Ridiculously Easy Code Optimizations in R: Part 2

Exploring all option of fast and efficient I/O

Rahul Saxena
The Startup

--

In my last post, you got to know about how to speed up your I/O speed without loading any external libraries. Today, we would explore a few more options of efficient I/O that can be leveraged with external libraries. So let’s jump right in.

Different Approaches for I/O:

Probably the most versatile package for data reading/writing in R is the rio package. The rio package can be used to read/access data of almost all formats using a single “import” function. You are not even required to specify the file format as a parameter in this function, because the extension in the filename takes care of that. Just how slick is that!!!!! +_+

The second package that we’ll talk about would be the readr package. The readr package was recently developed by Hadley Wickham to deal with reading in large flat files quickly. The package provides replacements for functions like read.table() and read.csv(). The analogous functions in readr are read_table() and read_csv(). These functions are often much faster than their base R analogues.

The third package that we’ll talk about is the data.table package. Apart from the faster fread() option, it provides a plethora of really awesome techniques to deal with tabular data, something that is not of interest to us here and now.

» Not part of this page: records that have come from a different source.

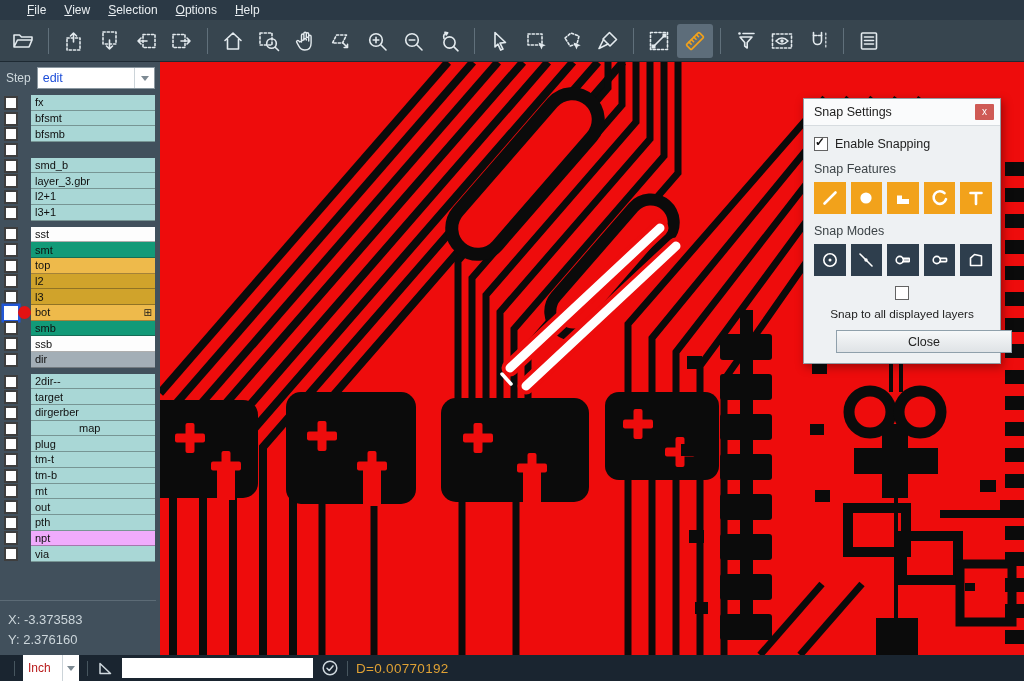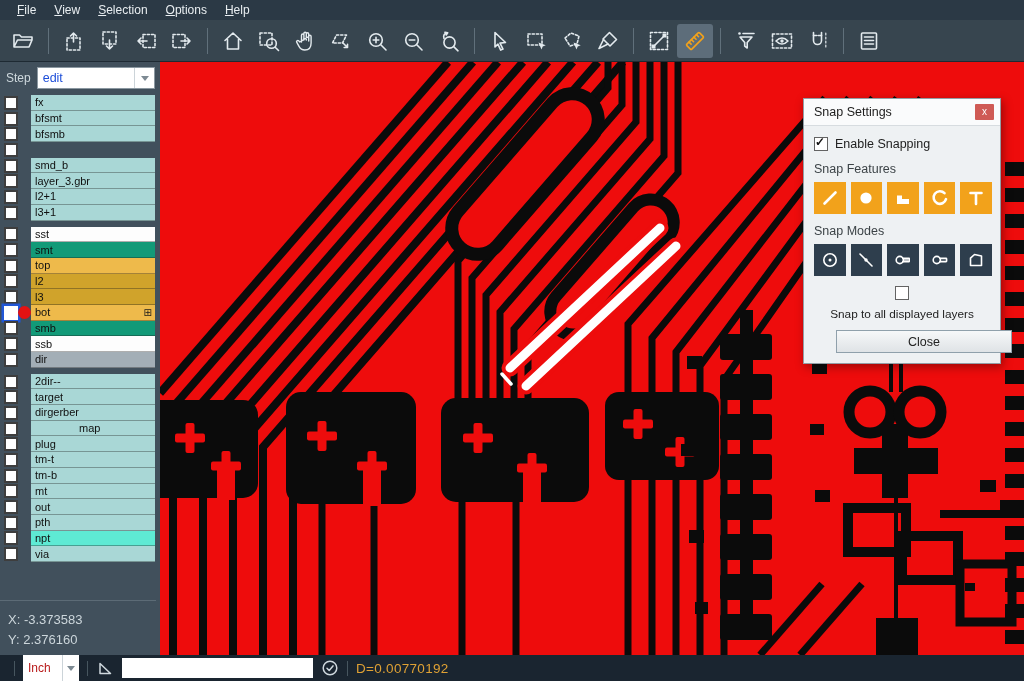--- a/index.html
+++ b/index.html
@@ -1,20 +1,20 @@
 <!DOCTYPE html>
 <html style="--menubar-bg: #2b3945; --toolbar-bg: #37454f; --sidebar-bg: #41505c; --statusbar-bg: #1a2530; --canvas-bg: #ee0c0c; --trace: #0b0b0b; --highlight-trace: #ffffff; --accent-orange: #f2a21b; --active-tool-bg: #5d6d7a; --dist-orange: #dfa134;"><head>
 <meta charset="utf-8">
 <style>
   html,body{margin:0;padding:0;background:#222;}
   body{width:1024px;height:681px;position:relative;overflow:hidden;
        font-family:"Liberation Sans",sans-serif;-webkit-font-smoothing:antialiased;}
   
   .menubar{position:absolute;left:0;top:0;right:0;height:20px;background:var(--menubar-bg,#2b3945);
-           display:flex;align-items:center;padding-left:8px;}
+           display:flex;align-items:center;padding-left:18px;}
   .menu-item{color:#e9eef1;font-size:12px;padding:2px 9px;cursor:default;display:inline-block;}
   .menu-item::first-letter{text-decoration:underline;}
   
   .toolbar{position:absolute;left:0;top:20px;right:0;height:42px;background:var(--toolbar-bg,#37454f);
            border-bottom:1px solid #1e2a33;display:flex;align-items:center;padding:0 5px;box-sizing:border-box;}
   .tbtn{width:36px;height:34px;display:flex;align-items:center;justify-content:center;border-radius:3px;flex:none;color:#e3eaee;}
   .tbtn svg{stroke:currentColor;fill:none;stroke-width:1.6;stroke-linecap:round;stroke-linejoin:round;}
   .tbtn.active{background:var(--active-tool-bg,#5d6d7a);}
   .tbtn.ruler-btn{color:var(--accent-orange,#f0a62e);}
   .tsep{width:1px;height:26px;background:#60707b;margin:0 7px;flex:none;}
@@ -434,21 +434,21 @@
         <div class="layer-row">
           <span class="cb"></span>
           <span class="ind"></span>
           <span class="field" style="background: rgb(169, 215, 214);">
             <span>pth</span>
           </span>
         </div>
         <div class="layer-row">
           <span class="cb"></span>
           <span class="ind"></span>
-          <span class="field" style="background: #5eead4; text-align: right;">
+          <span class="field" style="background: #f0abfc; text-align: right;">
             <span>npt</span>
           </span>
         </div>
         <div class="layer-row">
           <span class="cb"></span>
           <span class="ind"></span>
           <span class="field" style="background: rgb(169, 215, 214);">
             <span>via</span>
           </span>
         </div>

The fourth package is feather. The relatively new package feather is introduced as a binary file format, that has cross-language support. Feather was developed as a collaboration between R and Python developers to create a fast, light and language agnostic format for storing data frames.

Benchmarking

All right, so below is the code that we’ll be using to run over benchmarking all the above approaches. Bear in mind that the results obtained would be representational and the results will vary with the size of the file being read. For example, a small speed up in a method in a file of a small size may snowball into massive speed ups for files of larger size.

So, below is the screenshot of the benchmark performed on a file from my laptop hard drive along with the code used.

The results:

Benchmark for different I/O methods

Here, we have a plot for the above benchmark.

Visual representation of the above benchmark.

Conclusion

For my data set, it turned out that the fastest I/O method was fread. It may vary for the data set that you choose to work on. My data set was text-heavy therefore, even reading from the native rds format turned out to be slow. For a more detailed explanation, head over here.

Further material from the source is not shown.